Philippine Supreme Court Jurisprudence

Philippine Supreme Court Jurisprudence > Year 1996 > October 1996 Decisions > G.R. No. 90655 October 7, 1996 - DANIEL V. ZARATE, JR. v. NORMA C. OLEGARIO, ET AL.:



[G.R. No. 90655. October 7, 1996.]

DANIEL V. ZARATE, JR., Petitioner, v. Hon. NORMA C. OLEGARIO, in her capacity as Executive Labor Arbiter; NATIONAL LABOR RELATIONS COMMISSION; and the BENGUET ELECTRIC COOPERATIVE, INC. (BENECO), Respondents.



May a final and executory judgment ordering reinstatement of a dismissed employee be set aside, and may separation pay be granted in lieu thereof? May decisions or orders of labor arbiters be elevated by certiorari to the Supreme Court?

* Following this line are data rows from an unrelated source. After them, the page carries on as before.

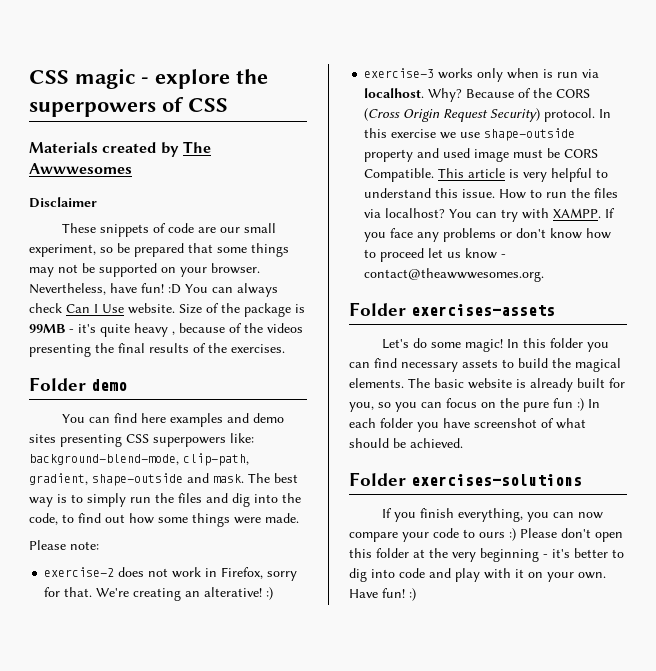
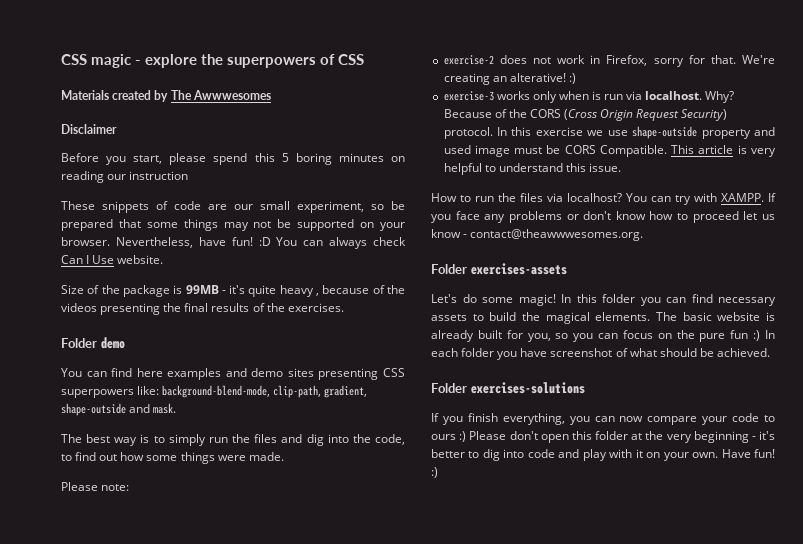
(97, 202) none -> [61,153,405,165] [61,171,189,183] // Before you start, please spend this 5 boring minutes on reading our instruction
(175, 308) none -> (164, 259) //
(244, 478) none -> (177, 408) //
(496, 193) none -> (622, 167) //

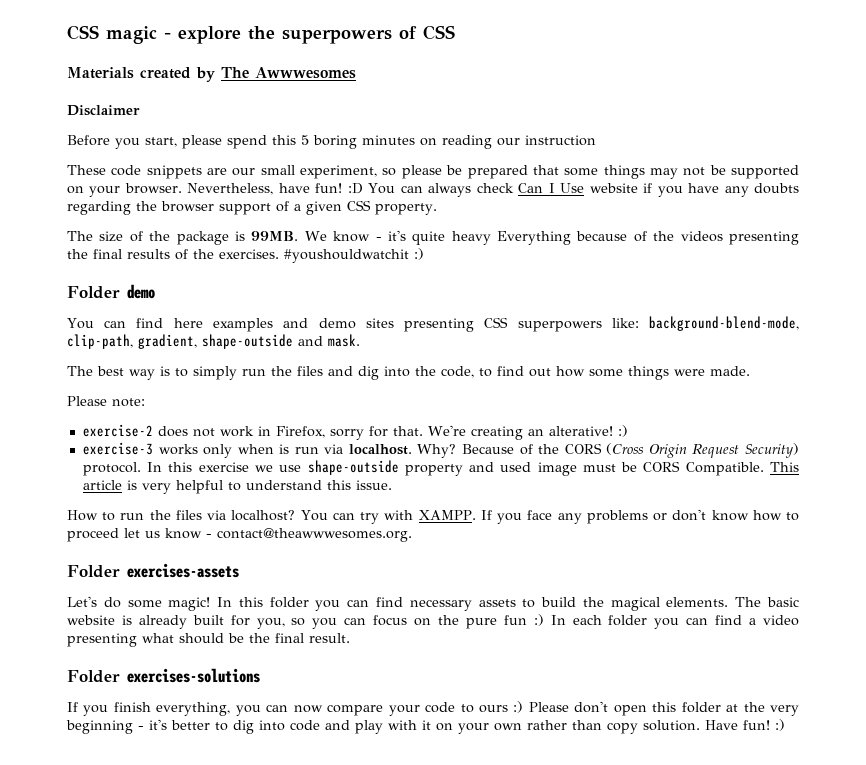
[102,201,201,213] snippets of code -> [111,165,202,179] code snippets
(384, 207) none -> [401,165,442,179] please
[117,255,164,264] [61,285,84,294] website. // Size -> [589,183,799,197] [67,200,437,215] [67,231,124,242] website if you have any doubts regarding the browser support of a given CSS property. // The size
[185,285,219,294] 99MB -> [251,231,371,242] 99MB. We know
[316,293,320,296] , -> [497,231,572,245] Everything
(344, 307) none -> [284,248,424,263] #youshouldwatchit :)
[520,348,770,357] have screenshot of what should be achieved. -> [686,615,799,626] [67,633,350,647] can find a video presenting what should be the final result.
[692,452,719,458] own. -> [494,720,700,734] own rather than copy solution.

The Court addresses these questions in resolving the instant petition assailing the Order 1 dated August 1, 1989, of Executive Labor Arbiter Norma C. Olegario in NLRC Case No. RAB-I-0015-84 entitled "Daniel V. Zarate, Jr. v. Benguet Electric Cooperative, Inc., Et. Al.", where the fallo reads: 2

"WHEREFORE, the motion for the issuance of an alias writ of execution to enforce the reinstatement aspect of the decision of the Labor Arbiter dated November 20, 1985, is hereby denied.

Respondent cooperative is ordered to pay complainant separation pay of one month for every year of service, a fraction of at least six (6) months being considered as one whole year.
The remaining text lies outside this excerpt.